* _The data_:
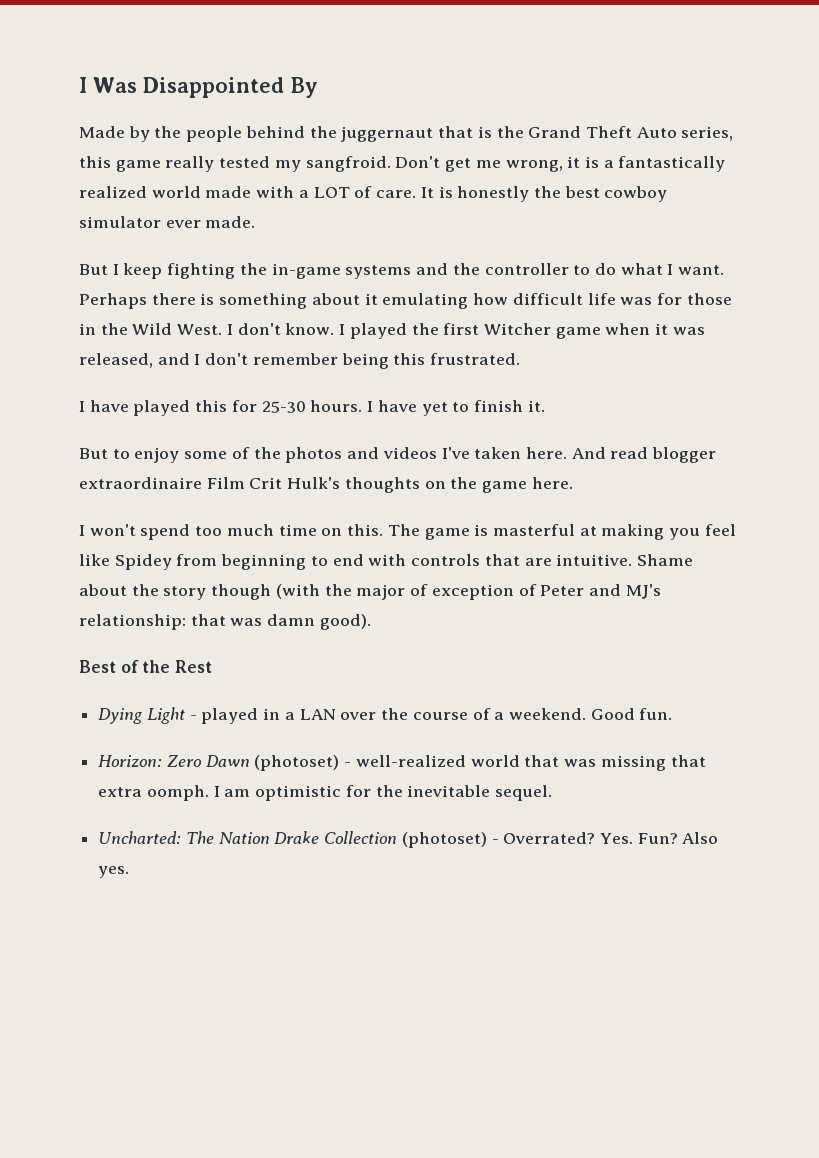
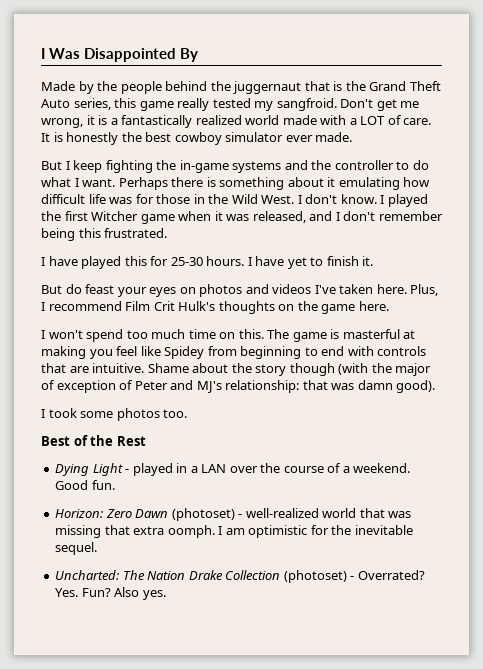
[112,447,281,463] to enjoy some of the -> [65,284,196,297] do feast your eyes on
[571,447,717,463] [79,477,202,489] And read blogger extraordinaire -> [410,284,439,296] [41,301,122,311] Plus, I recommend
(371, 622) none -> [41,408,188,421] // I took some photos too.

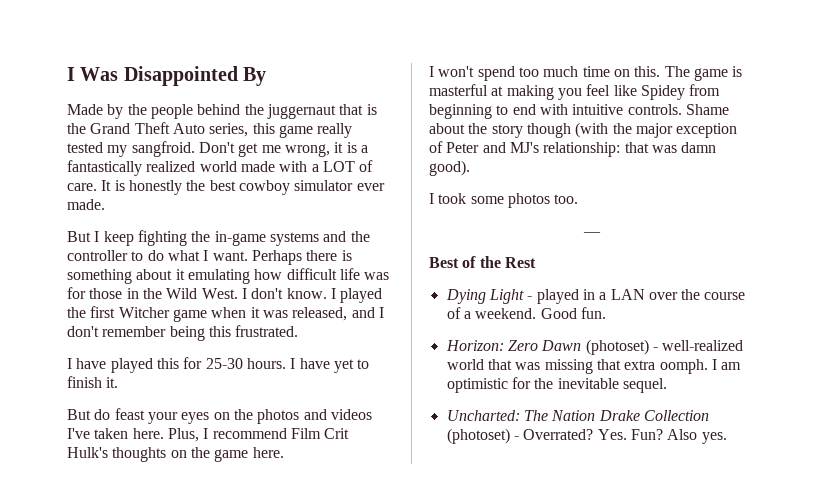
(196, 290) none -> [233,409,253,420] the
[377,346,427,356] [41,363,145,373] controls that are intuitive. -> [572,104,682,115] intuitive controls.
[41,380,55,390] of -> (673, 130) none
(188, 413) none -> [582,232,601,236] // —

* _Task instructions_: Write down only the closing run of lines: the one containing "(196, 290) none -> [233,409,253,420] the" and every line after it to the end of the entries, exactly.

* _Result for this exercise_:
(196, 290) none -> [233,409,253,420] the
[377,346,427,356] [41,363,145,373] controls that are intuitive. -> [572,104,682,115] intuitive controls.
[41,380,55,390] of -> (673, 130) none
(188, 413) none -> [582,232,601,236] // —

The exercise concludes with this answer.